Finding points of disagreement should be a goal. Not for the mere sake of being contentious, but as a sanity check, as a way to ward off iconification. If we can’t see the flaws and accept the (acceptable) compromises of every single person we look up to, we have work to do. No one is perfect; not seeing flaws generally means we’re letting ourselves be blinded, and are probably simply parroting the ideology of others. That’s not healthy. The flaws don’t necessarily invalidate their arguments, and our admiration for them doesn’t mean we can’t disagree with them. Real life requires compromise, leaving purity in the theoretical realm. This does not mean we compromise our ethics; neither should the purity of absolute ideals paralyze us from taking any action at all.

Does this make me not an abolitionist, that I’ll leaflet with some abolitionist literature from a non-abolitionist organization? Or that I can accept a lack of purity in the people and organizations I support? I don’t give a damn, to tell you the truth. Abolition is a term that is becoming as iconified as some of the people in the movement, and if I need to avoid applying that label to myself, so be it. Regardless of my label, my fight is the same.

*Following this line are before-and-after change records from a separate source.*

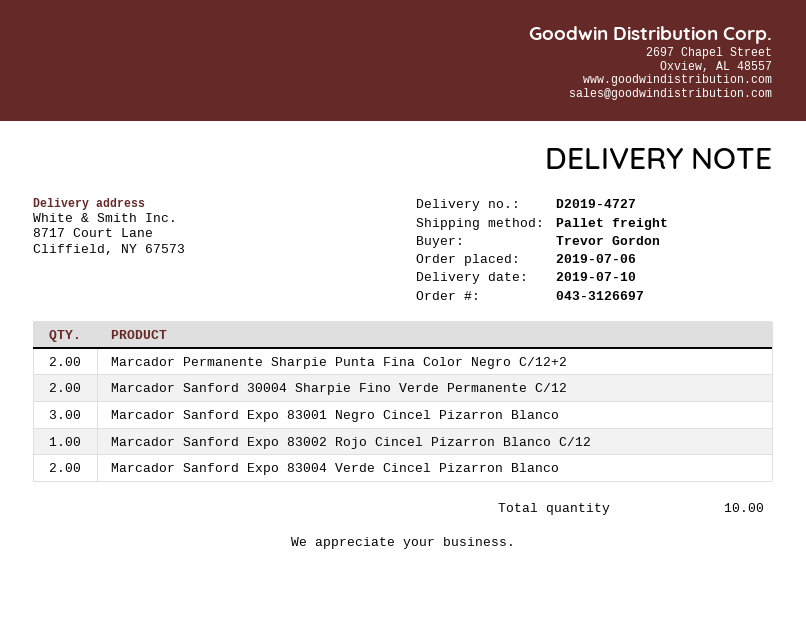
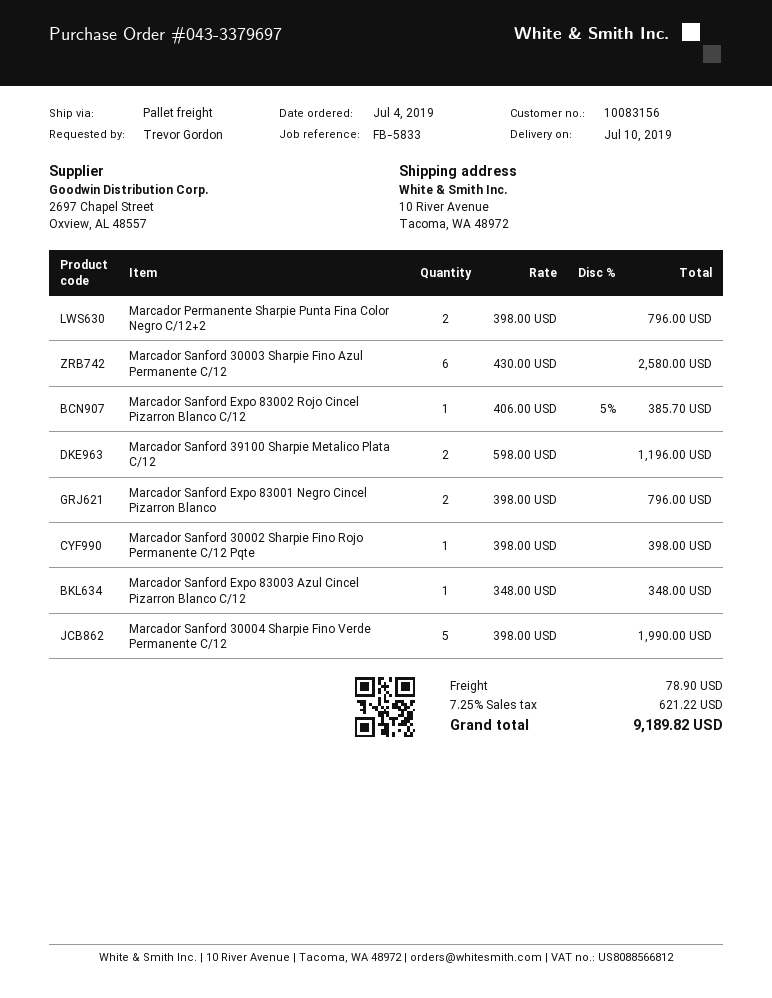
order number: 043-3126697 -> 043-3379697
order date: 2019-07-06 -> 2019-07-04
ship to: 8717 Court Lane, Cliffield, NY 67573 -> 10 River Avenue, Tacoma, WA 48972
Marcador Sanford 30004 Sharpie Fino Verde Permanente C/12: 2 -> 5
Marcador Sanford Expo 83001 Negro Cincel Pizarron Blanco: 3 -> 2
Marcador Sanford Expo 83004 Verde Cincel Pizarron Blanco: 2 -> none
Marcador Sanford 30003 Sharpie Fino Azul Permanente C/12: none -> 6
Marcador Sanford 39100 Sharpie Metalico Plata C/12: none -> 2
Marcador Sanford 30002 Sharpie Fino Rojo Permanente C/12 Pqte: none -> 1
Marcador Sanford Expo 83003 Azul Cincel Pizarron Blanco C/12: none -> 1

15 responses to “The danger of icons

  1. girl least likely to June 7, 2007 at 12:48 am

    awesome post! i really don’t know what more to say.

  2. Julilla June 7, 2007 at 4:13 am

    Thanks for the post. I couldn’t agree more.

  3. RichB June 7, 2007 at 6:07 am

    I have very little to add to this post, other than I was thinking of religious leaders, cult leaders, and dictators and how they are often held as icons and this allows their rise to power and then the absolute power corrupts.
    It is great to read about someone who has not drank the Kool-Aid and can follow her own beliefs.

  4. Neva June 7, 2007 at 8:48 am

    Thanks for such an eloquent and thoughtful post.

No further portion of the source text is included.